Ala is afraid to get married because then her whole life will be dependent on the will of her husband. People consider her a little old to not be married already, she said, but at least while she remains under her father’s guardianship, she knows what to expect.
A high school friend, a doctor, Ala said, married for love, but problems arose immediately on the woman’s honeymoon, when she travelled abroad but her controlling husband still ordered her to wear a hijab.
“Now, she really wants to work,” Ala said, “however he forbids her from working in a hospital because she would have to work closely with men.”
She wrote: "because you stole my dreams I attempted suicide". #StopEnslavingSaudiWomen pic.twitter.com/Aobn6z79F5
— Anon (@dontcarebut) August 4, 2016
The Twitter campaign was inspired by a tag launched to promote the HRW report in July, but Saudi women quickly took over, making new tags and keeping them trending on their own.
Ala saw the hashtag on its fifth or six day, but she was afraid to participate using her personal Twitter account. “You need to be careful discussing these kind of things,” she explained. “It's been one of many taboo subjects all our lives. Not everyone will approve; you'll likely be judged and spoken of.” She made an anonymous account and started participating at the end of the second week.
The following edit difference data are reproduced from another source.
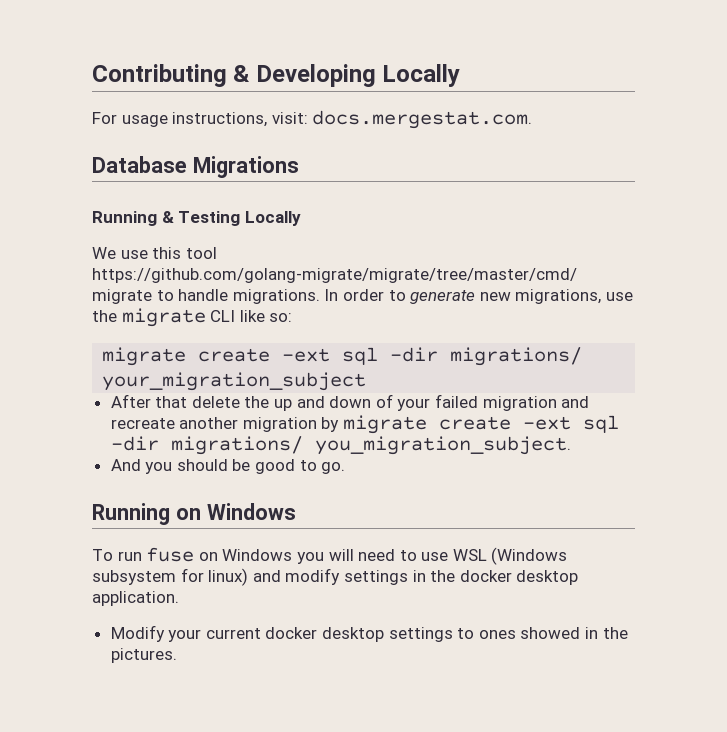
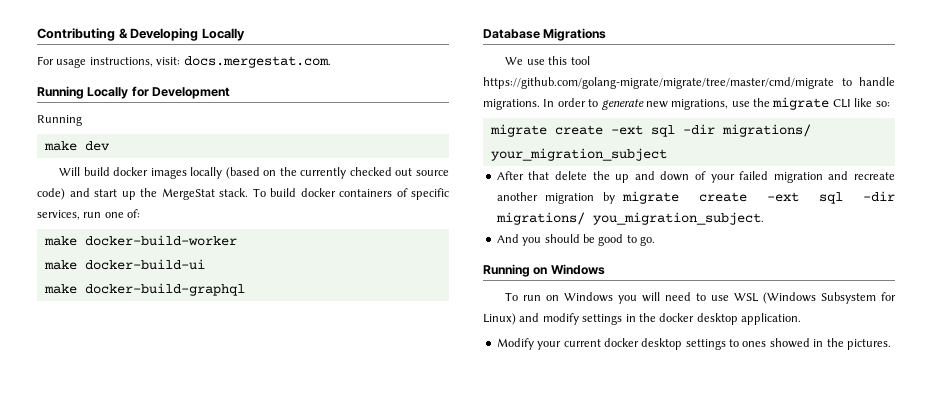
+ Running Locally for Development
+ Running
+ make dev
+ Will build docker images locally (based on the currently checked out source code) and start up the MergeStat stack. To build docker containers of specific services, run one of:
+ make docker-build-worker
+ make docker-build-ui
+ make docker-build-graphql
  Database Migrations
- Running & Testing Locally
- To run fuse on Windows you will need to use WSL (Windows subsystem for linux) and modify settings in the docker desktop application.
+ To run on Windows you will need to use WSL (Windows Subsystem for Linux) and modify settings in the docker desktop application.

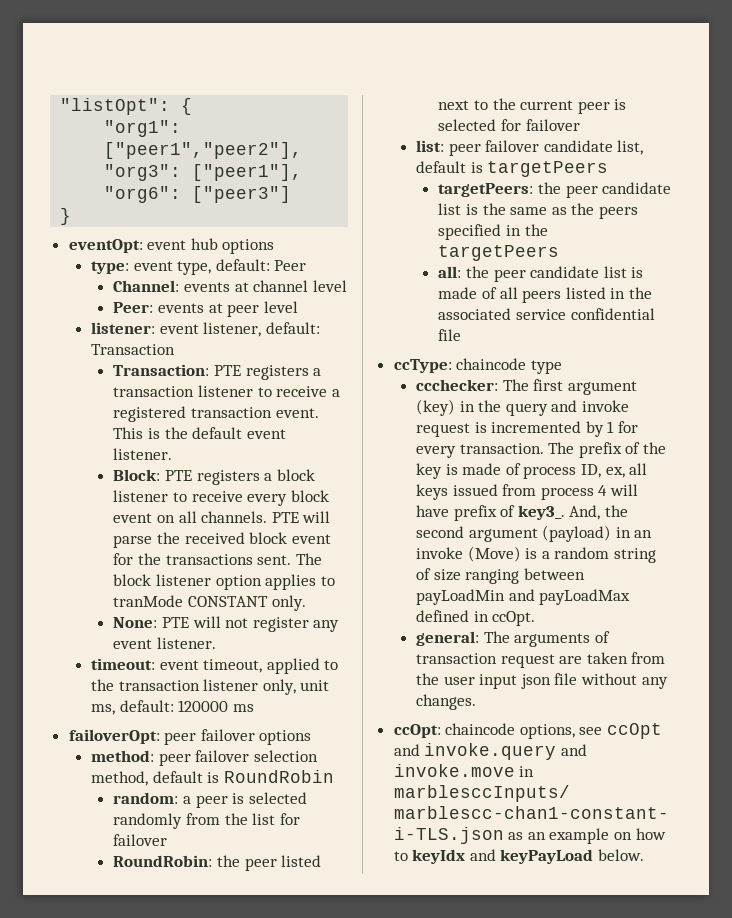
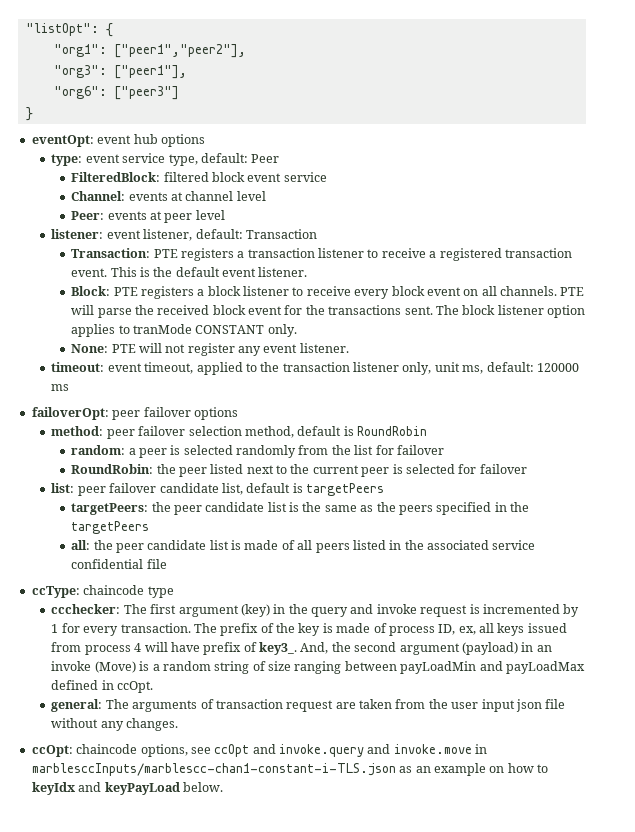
- type: event type, default: Peer
+ type: event service type, default: Peer
+ FilteredBlock: filtered block event service

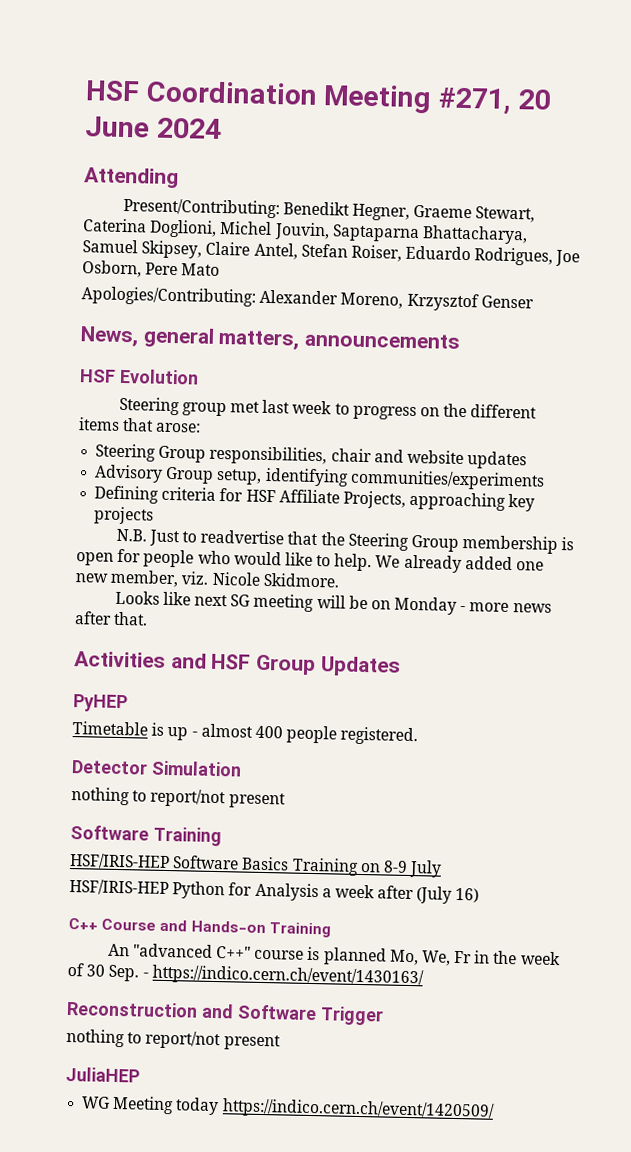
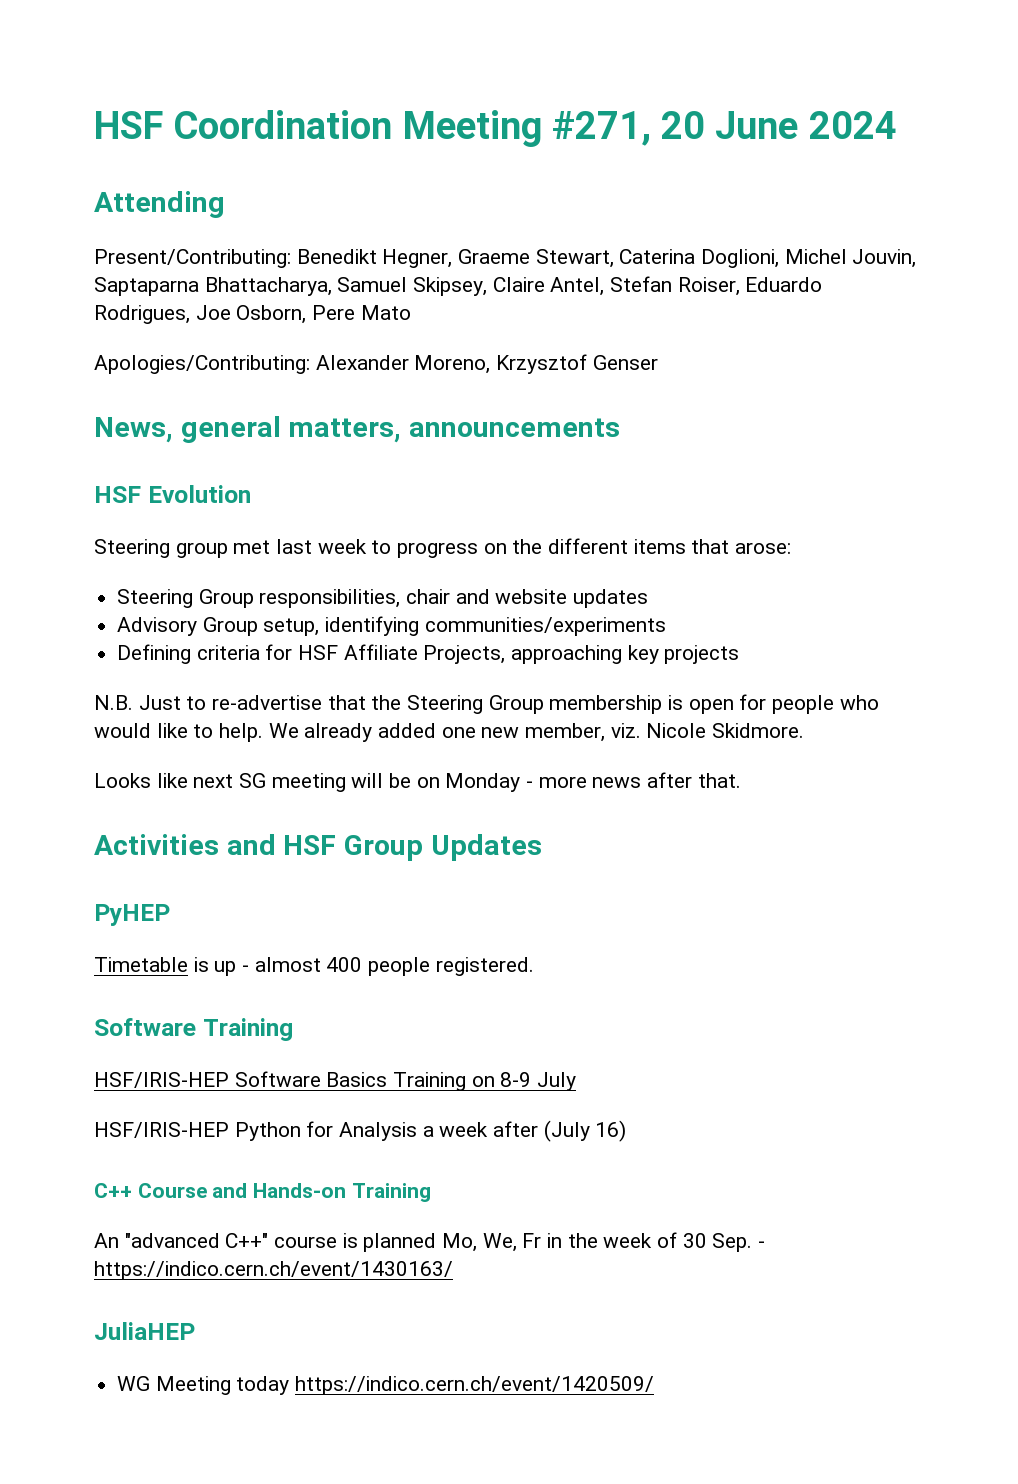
- N.B. Just to readvertise that the Steering Group membership is open for people who would like to help.
+ N.B. Just to re-advertise that the Steering Group membership is open for people who would like to help.
- Detector Simulation
- nothing to report/not present
- Reconstruction and Software Trigger
- nothing to report/not present

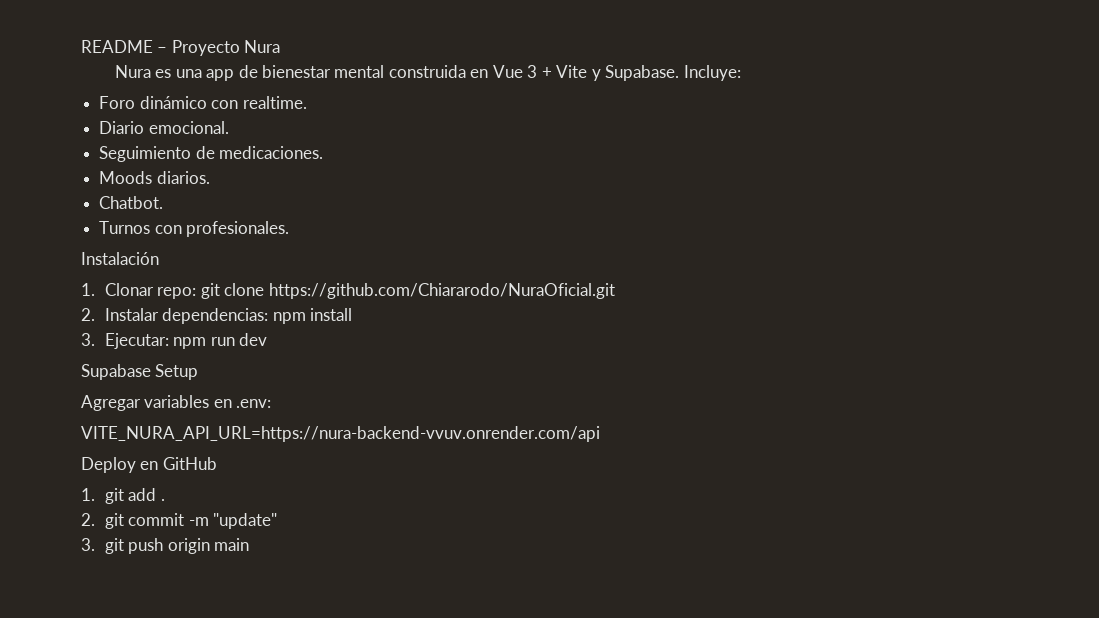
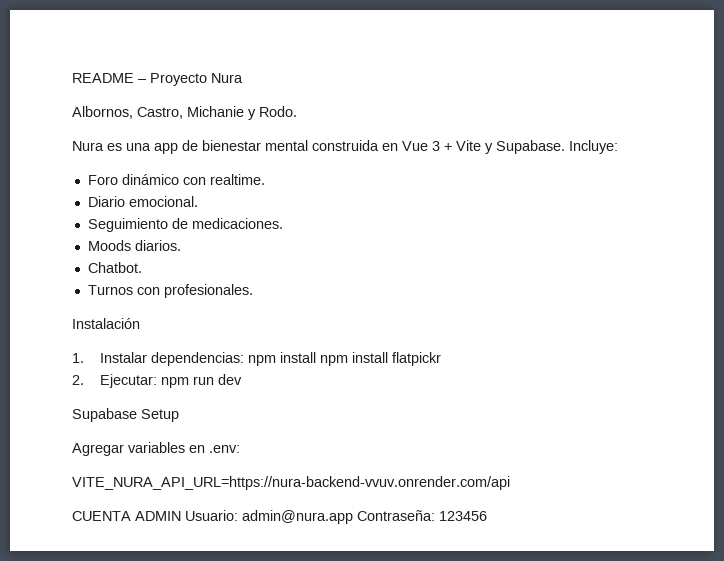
+ Albornos, Castro, Michanie y Rodo.
- 1. Clonar repo: git clone https://github.com/Chiararodo/NuraOficial.git
- 2. Instalar dependencias: npm install
- 3. Ejecutar: npm run dev
+ 1. Instalar dependencias: npm install npm install flatpickr
+ 2. Ejecutar: npm run dev
- Deploy en GitHub
- 1. git add .
- 2. git commit -m "update"
- 3. git push origin main
+ CUENTA ADMIN Usuario: admin@nura.app Contraseña: 123456

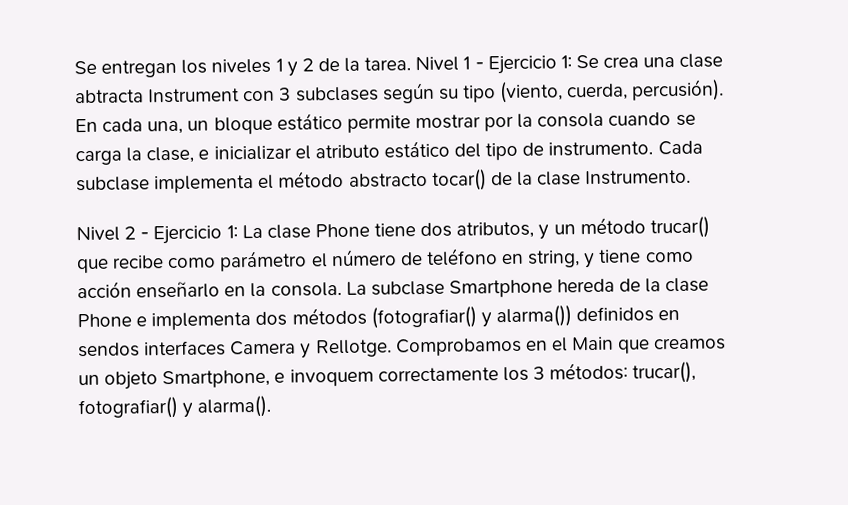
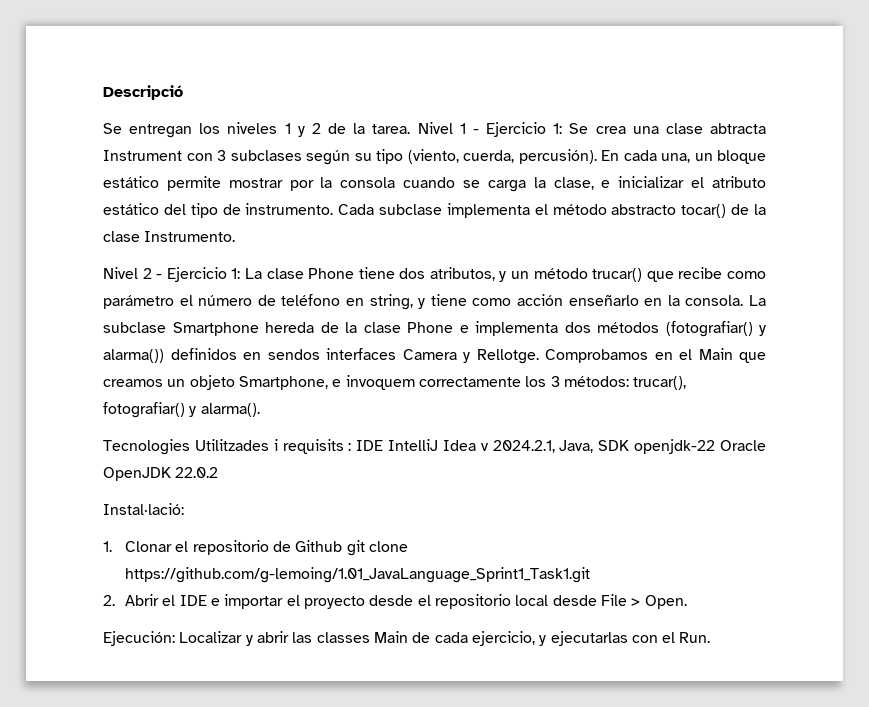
+ Descripció
+ Tecnologies Utilitzades i requisits : IDE IntelliJ Idea v 2024.2.1, Java, SDK openjdk-22 Oracle OpenJDK 22.0.2
+ Instal·lació:
+ 1. Clonar el repositorio de Github git clone https://github.com/g-lemoing/1.01_JavaLanguage_Sprint1_Task1.git
+ 2. Abrir el IDE e importar el proyecto desde el repositorio local desde File > Open.
+ Ejecución: Localizar y abrir las classes Main de cada ejercicio, y ejecutarlas con el Run.

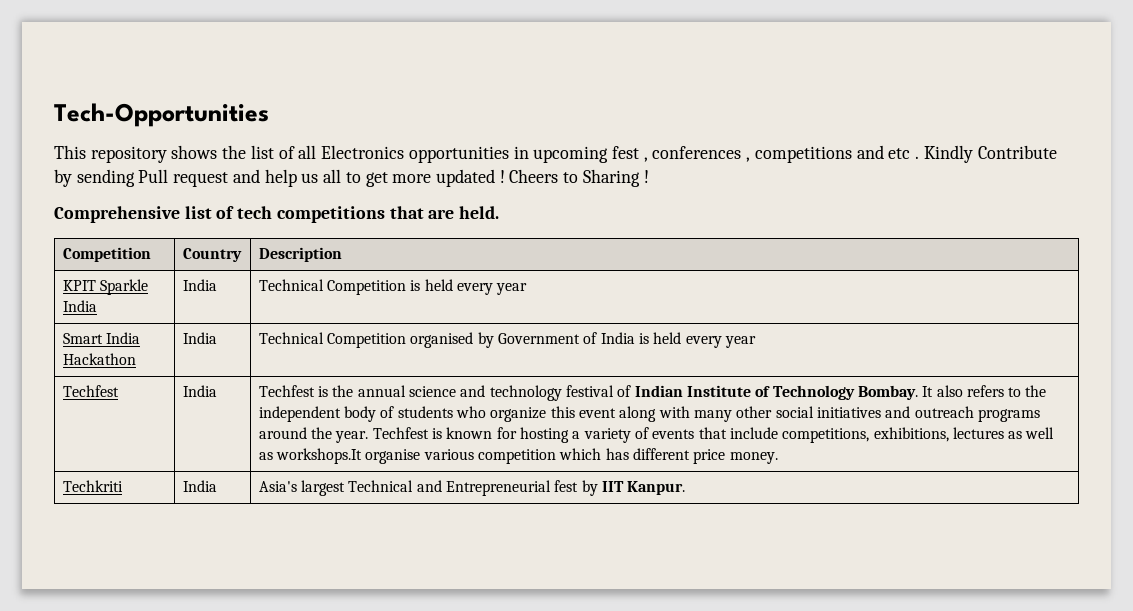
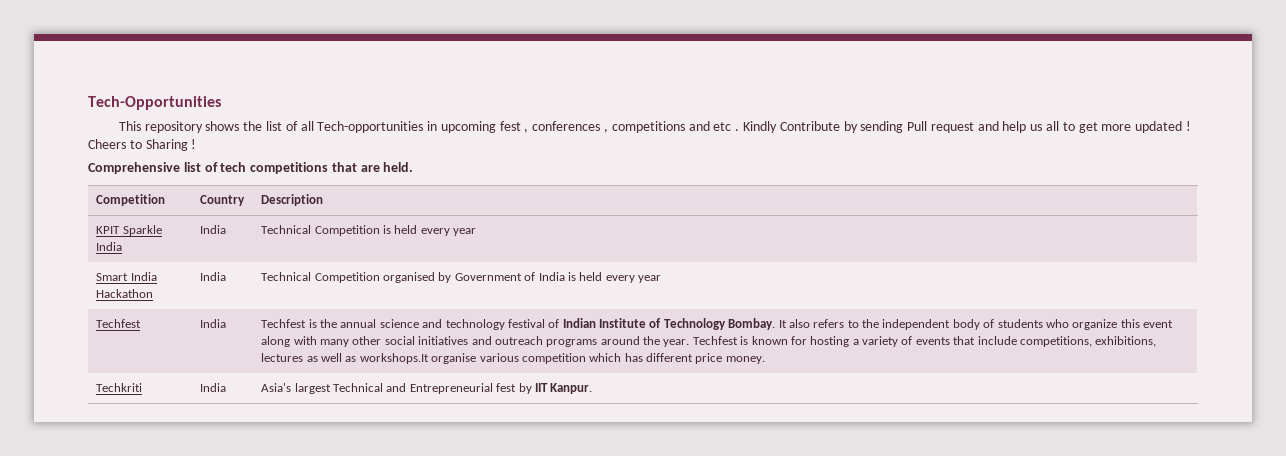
- This repository shows the list of all Electronics opportunities in upcoming fest , conferences , competitions and etc .
+ This repository shows the list of all Tech-opportunities in upcoming fest , conferences , competitions and etc .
“The goal is for both the hashtags to trend for the day,” she said, adding that the campaign is happening in English and Arabic. The English tag is #stopenslavingsaudiwomen but the Arabic one changes slightly each day, counting up from what reads in English as "#stopenslavingsaudiwomen1" from day one. There's an account which tells women what number they should be on. "Today we're on 45," says Ala when we speak.
“I believe that everything will change, the next generation are stronger”
Shahad, 17, lives near Mekkah. She wanted to be a television presenter. Her elder sister wanted to be a hostess. But her father refused them both. “It was my dream,” she told me. “And he said no!”
As a young person, Shahad is both indignant about the country she is growing up in, and hopeful for the future. “I believe that everything will change, the next generation are stronger,” she said. “People now know more know about women's rights. Young people agree [with the campaign] more than older people.”
While Ala is very cautious about discussing the campaign with people offline, and has only broached the subject with a few close female family members and friends, Shahad said she discussed it openly with girls at her high school.
Shahad said she would campaign offline too if she could, but she doesn’t know how to because no one is listening in real life. In that sense, Twitter has given Saudi women a unique outlet, and potentially a way to organise.
Ala said the campaign had given her hope, too. “The persistence of the girls has been amazing,” she said. “I think this is the biggest campaign ever run by Saudi women.”
“This tag has increased awareness among both men and women. Many who believed this was a religious law discovered it was anything but. A lot of girls who were against us initially have come back now to say they're with us. Many men are participating as well, especially recently. The story got covered twice on MBC, the most popular channel here."
However, she added, angrily, the campaign has still not been acknowledged by people in power.